These provisions govern what happens when a shareholder wants to sell, transfer, or encumber their shares. Core mechanisms include pre-emptive rights (right of first refusal for existing shareholders), tag-along rights (minority can join a majority sale on the same terms), and drag-along rights (majority can compel minority to sell in an approved exit). Without these clauses, a shareholder can sell to a stranger without any approval from co-shareholders.

Full guide →
5

Deadlock Resolution

Deadlock occurs when shareholders cannot agree on a critical decision and the business is paralysed. The SHA must provide a mechanism for resolving deadlock — options include a cooling-off and escalation process, mediation, an independent casting vote, a buy-sell (shotgun) mechanism, or compulsory winding-up. In 50/50 companies especially, a robust deadlock clause is not optional — it is essential.

Full guide →
6

Exit Mechanisms

The SHA should address how a shareholder exits the company — whether voluntarily, on death, on insolvency, or following a breach of the agreement. Valuation methodology (independent expert, agreed formula, or discounted market value) must be specified. Buy-out rights and obligations, payment terms, and the consequences of a forced exit versus a voluntary sale must all be addressed.

Full guide →
7

Management and Operations

The SHA often goes beyond the MOI's governance provisions to address operational matters: who holds which executive roles, reporting lines, salary and remuneration of shareholder-employees, board composition and appointment rights, and delegated authority levels. In smaller companies, management provisions in the SHA may be more important than the board composition clauses.

Full guide →
8

IP Ownership

Where intellectual property — software, patents, trademarks, creative works — is developed in connection with the company's business, the SHA (or a linked IP assignment agreement) must ensure that all IP vests in the company and not in individual shareholders or founders. Failure to address IP ownership can be catastrophic if a shareholder exits while retaining ownership of the company's core technology.

Full guide →
9

Non-Compete and Restraint of Trade

Restraint of trade provisions prevent departing shareholders from immediately competing with the company or soliciting its clients and employees. South African courts enforce restraints that are reasonable in duration, geographic scope, and the activities restrained. A blanket worldwide restraint of unlimited duration will not be enforced — the clause must be carefully tailored to protect a legitimate business interest.

Full guide →
10

Dispute Resolution

The SHA should provide a tiered dispute resolution process — good faith negotiation between the principals, followed by mediation, and then binding arbitration under the Arbitration Foundation of Southern Africa (AFSA) rules if mediation fails. Arbitration keeps disputes private and typically resolves faster than litigation. The SHA should specify the seat of arbitration, the governing law, and the number and appointment of arbitrators.

Full guide →

Shareholders Agreements and BEE

Broad-Based Black Economic Empowerment (BBBEE) shareholding transactions are among the most complex SHA engagements in South African corporate practice. The SHA in a BEE transaction must simultaneously satisfy the commercial requirements of the parties and the verification requirements of the BBBEE Codes of Good Practice under the Broad-Based Black Economic Empowerment Act 53 of 2003.

The Ownership Scorecard

Under the Generic Codes of Good Practice, the Ownership element is measured on several sub-elements: voting rights held by black people, economic interest held by black people, net value (equity net of third-party debt), and bonus points for broad-based ownership and employee ownership. The SHA must be structured so that the BEE shareholders actually exercise the rights that are being claimed on the scorecard.
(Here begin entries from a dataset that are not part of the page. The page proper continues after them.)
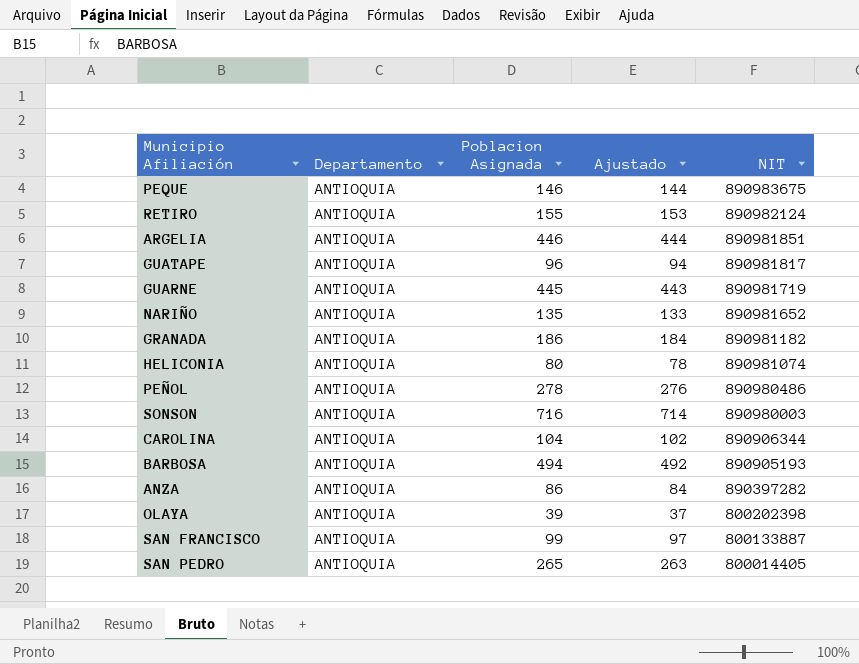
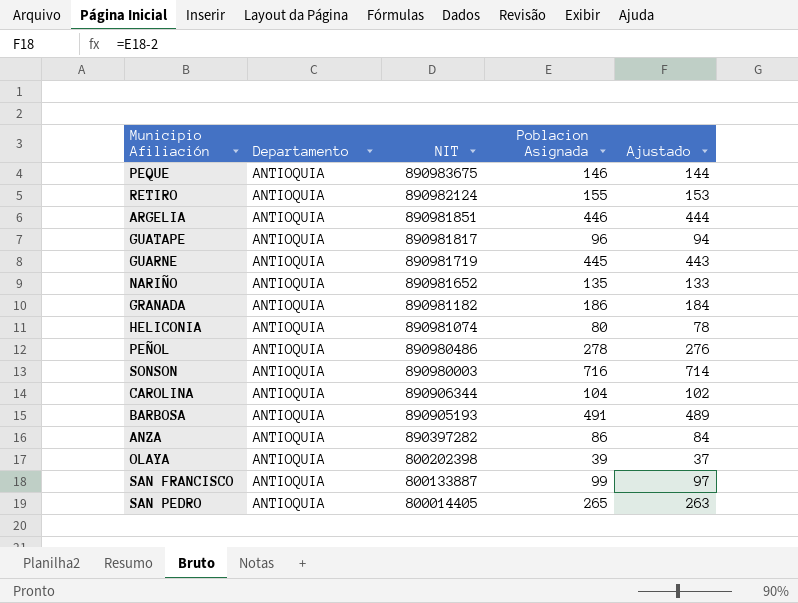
column NIT | position: 5 -> 3
BARBOSA | Poblacion Asignada: 494 -> 491
BARBOSA | Ajustado: 492 -> 489

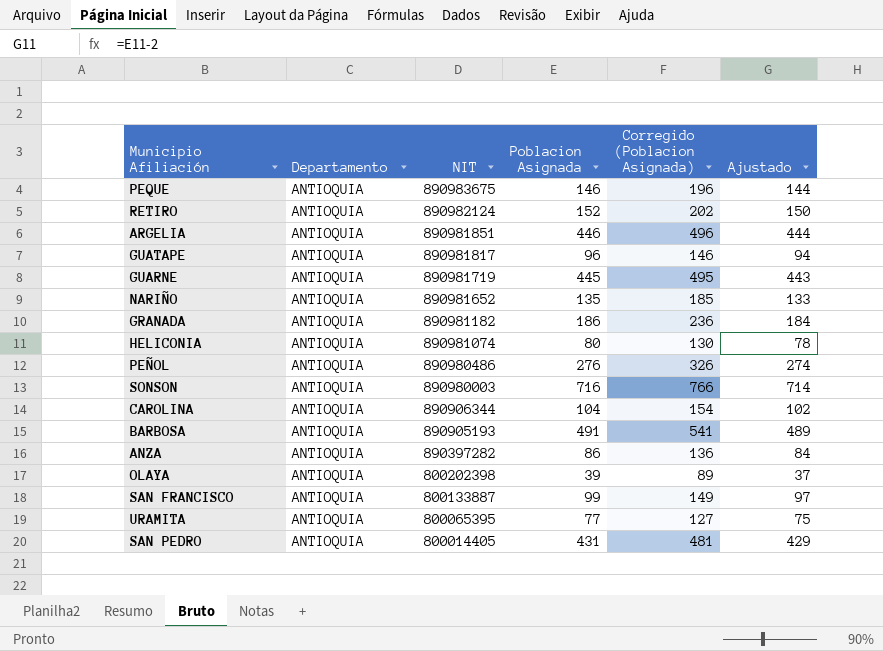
column Corregido (Poblacion Asignada) | formula: none -> [Poblacion Asignada] + 50
RETIRO | Poblacion Asignada: 155 -> 152
RETIRO | Ajustado: 153 -> 150
PEÑOL | Poblacion Asignada: 278 -> 276
PEÑOL | Ajustado: 276 -> 274
row URAMITA: none -> ANTIOQUIA | 800065395 | 77 | 127 | 75
SAN PEDRO | Poblacion Asignada: 265 -> 431
SAN PEDRO | Ajustado: 263 -> 429

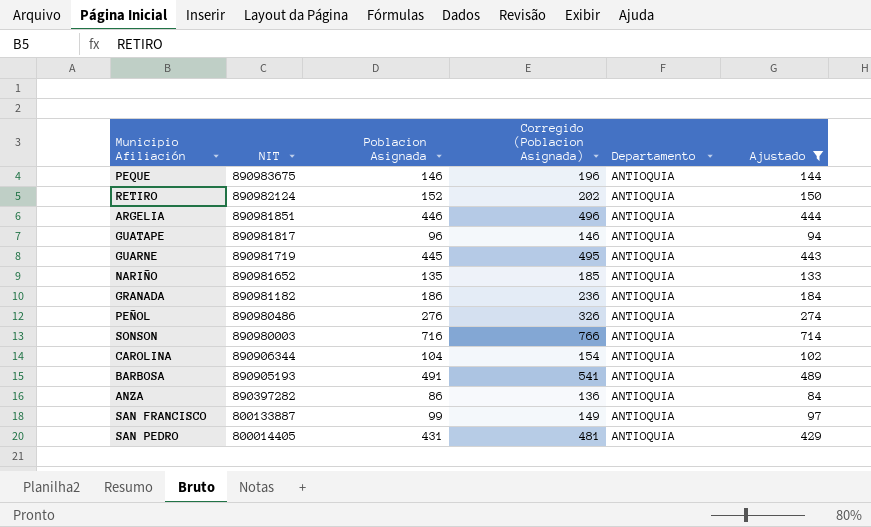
filter: none -> Ajustado >= 84
column Departamento | position: 2 -> 5

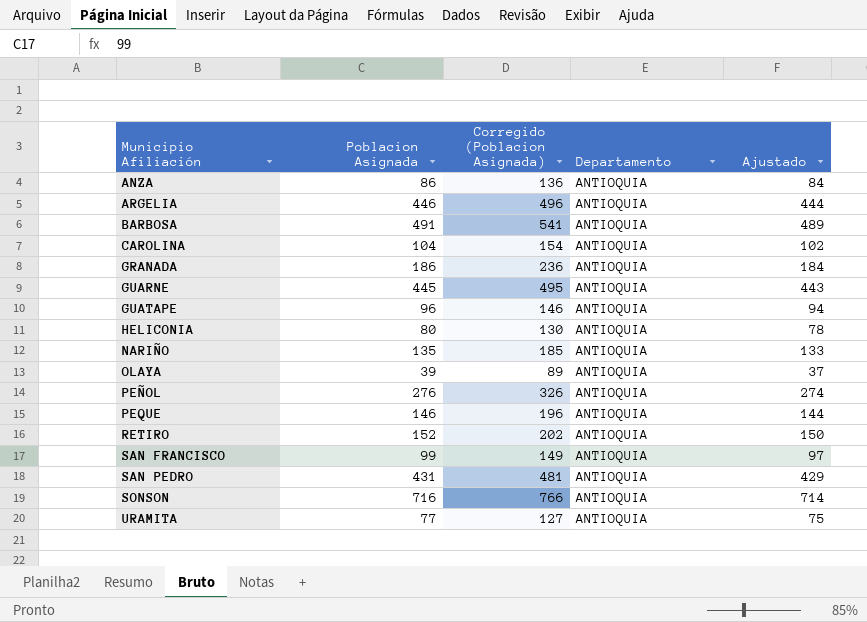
filter: Ajustado >= 84 -> none
row order: NIT descending -> Municipio Afiliación ascending
column NIT | position: 2 -> none

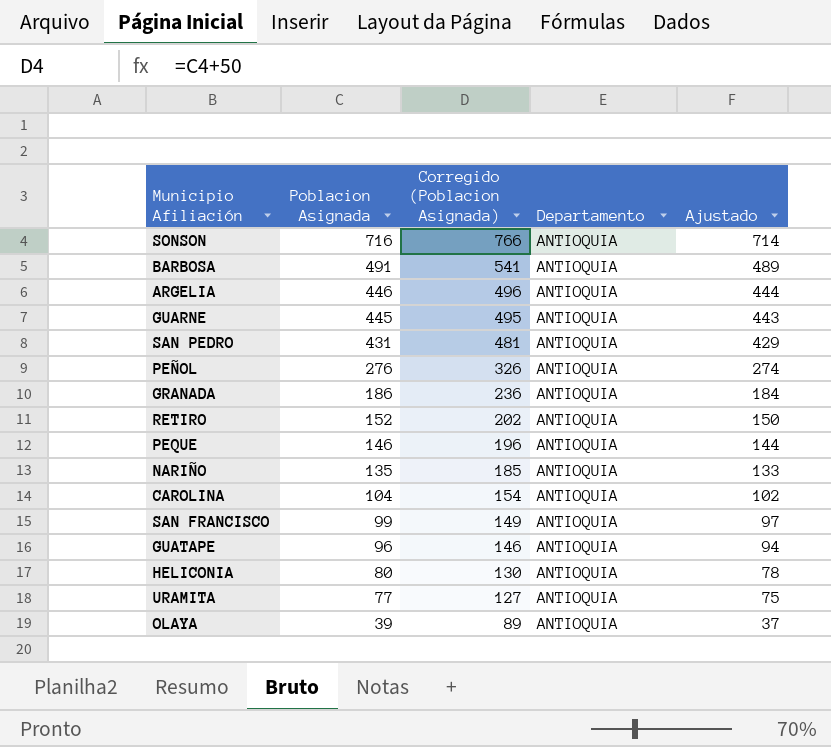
row order: Municipio Afiliación ascending -> Poblacion Asignada descending
row ANZA: 86 | 136 | ANTIOQUIA | 84 -> none

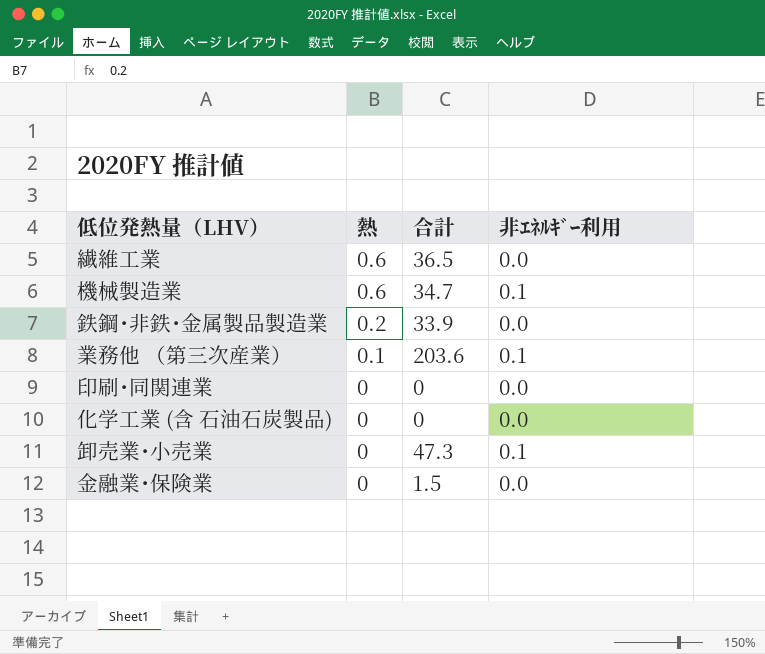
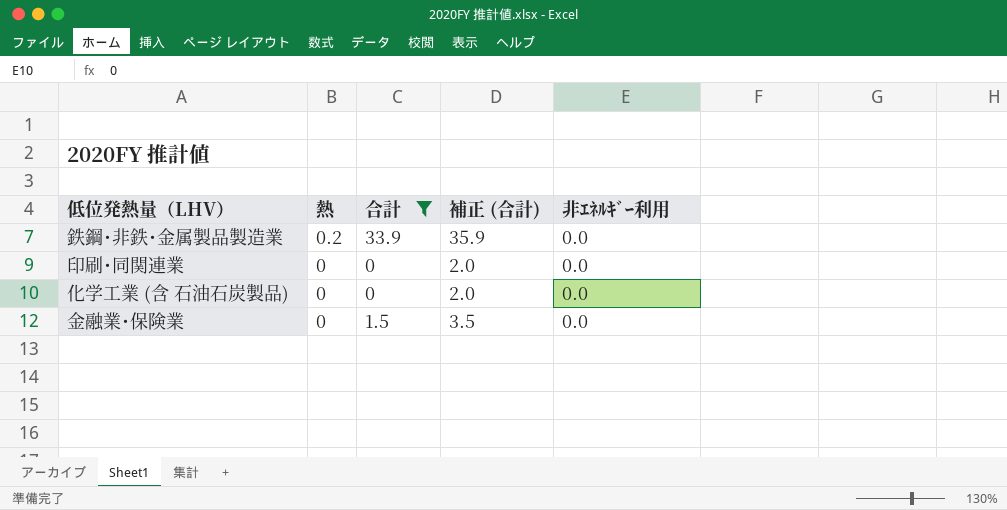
filter: none -> 合計 <= 33.9
column 補正 (合計) | formula: none -> [合計] + 2

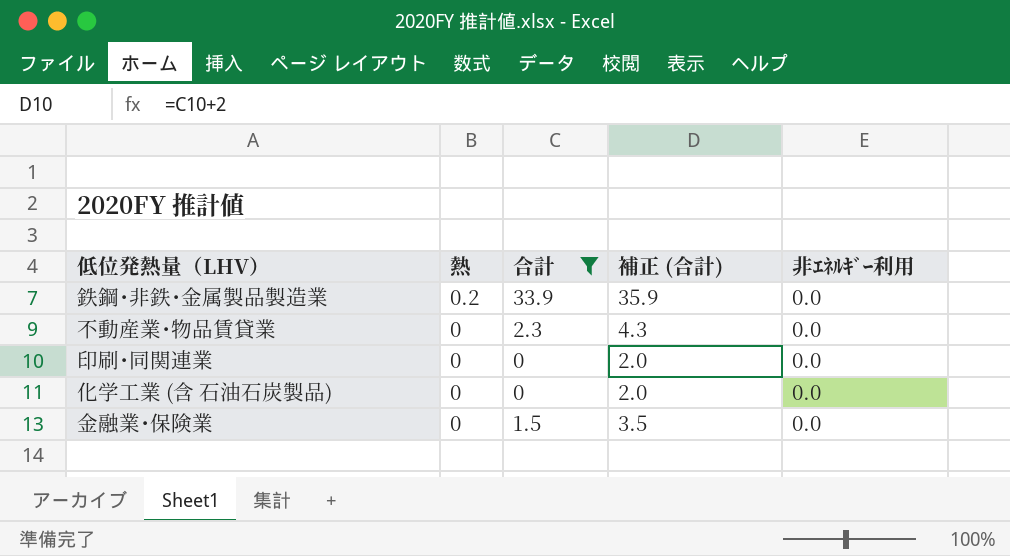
row 不動産業･物品賃貸業: none -> 0 | 2.3 | 4.3 | 0.0

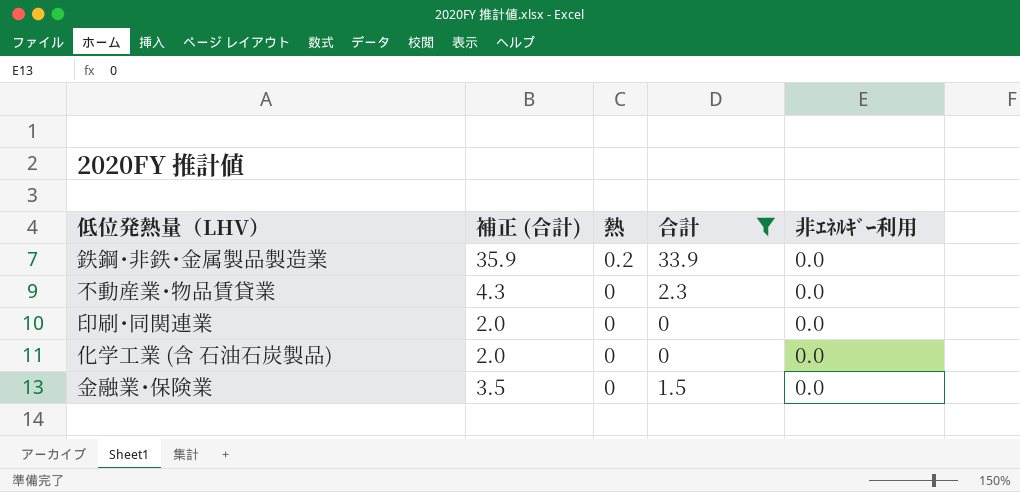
column 補正 (合計) | position: 4 -> 2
BBBEE verifiers and the BBBEE Commission scrutinise SHA provisions for arrangements that undermine the substance of BEE ownership — such as shareholders' agreements that give white shareholders effective veto rights over all BEE shareholder decisions, or funding arrangements that leave BEE shareholders with minimal economic exposure.

Vesting Schedules

In funded BEE equity schemes, shares are often vested over time — the BEE shareholder earns full ownership progressively as the purchase price is repaid from dividends or their own resources. The SHA must set out the vesting schedule precisely, the consequences of departure before full vesting, and how unvested shares are treated.

Lock-In Periods

BEE shareholders are typically subject to a lock-in period during which they cannot sell or transfer their shares. This ensures that the BEE shareholding is genuine and not merely transactional. The Codes specify minimum lock-in requirements for certain bonus points. The SHA must incorporate these restrictions and specify the consequences of a breach.

Funded Equity

Where the BEE shareholder's shares are funded by a vendor loan from the white shareholders or a third-party funder, the SHA must address the terms of the loan, the security taken, the interest rate (note the s7C deemed donation trap if below the official rate — see Funding section below), and the mechanism for repayment. The economic interest calculation under the Codes takes vendor funding into account in the net value sub-element.

Dividend Waterfall

In many BEE transactions, dividends received by BEE shareholders are applied first to repay the vendor loan before any distributions are made to the BEE shareholder personally. The SHA must clearly set out this waterfall and ensure it does not contravene the Codes' requirements for genuine economic interest.

Funding and Loan Accounts

The funding of a company — how shareholders contribute capital, whether as equity or as loan accounts, and what happens to those contributions on exit — is one of the most commercially important and most frequently disputed areas of shareholder relationships. The SHA must address funding clearly and precisely.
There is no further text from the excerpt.